Before-and-after page screenshots:
....

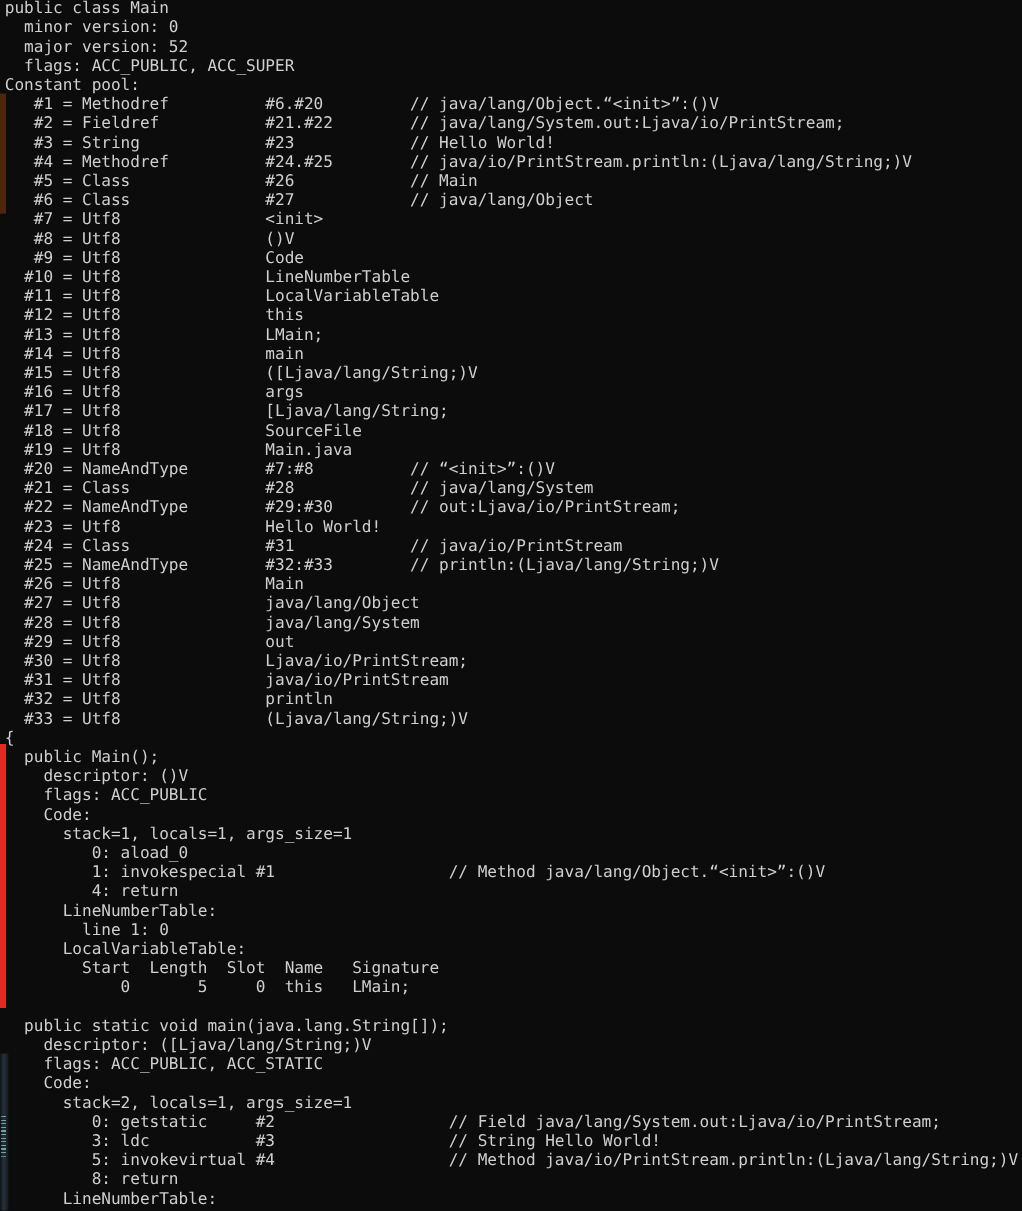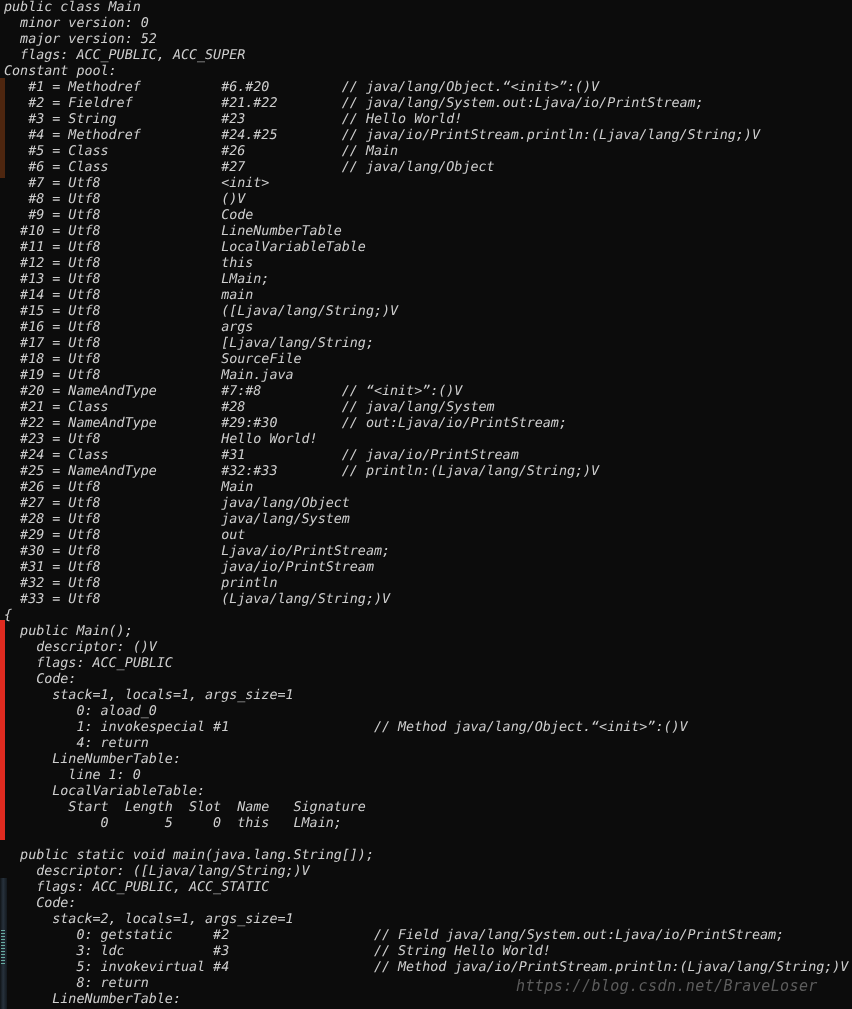--- a/index.html
+++ b/index.html
@@ -22,7 +22,6 @@
     height: 1009px;
     background: #0c0c0c;
     overflow: hidden;
-    font-style: italic;
   }
   #console-output {
     position: absolute;

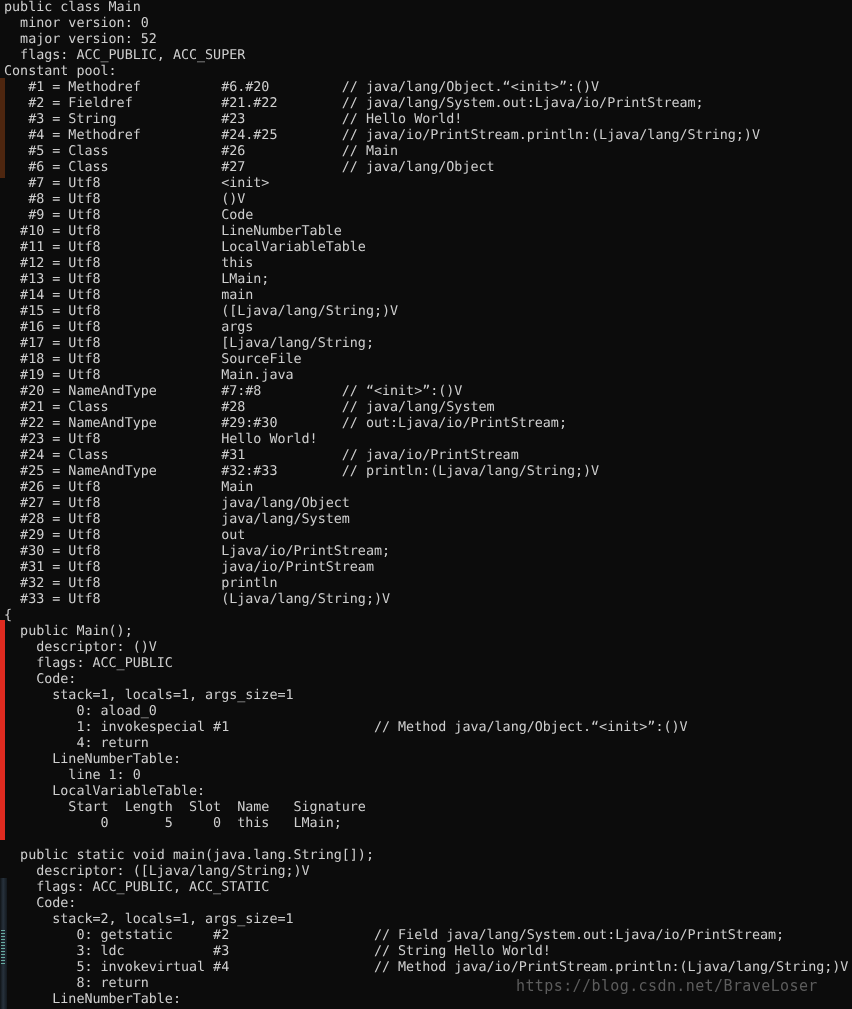--- a/index.html
+++ b/index.html
@@ -162,7 +162,6 @@
          8: return
       LineNumberTable:</pre>
 
-  <div id="watermark">https://blog.csdn.net/BraveLoser</div>
 
 </div>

....

#### [Required action]
Transcribe each record exactly as it appears, but omit every picture.

#### [Solution to this exercise]
--- a/index.html
+++ b/index.html
@@ -22,7 +22,6 @@
     height: 1009px;
     background: #0c0c0c;
     overflow: hidden;
-    font-style: italic;
   }
   #console-output {
     position: absolute;

--- a/index.html
+++ b/index.html
@@ -162,7 +162,6 @@
          8: return
       LineNumberTable:</pre>
 
-  <div id="watermark">https://blog.csdn.net/BraveLoser</div>
 
 </div>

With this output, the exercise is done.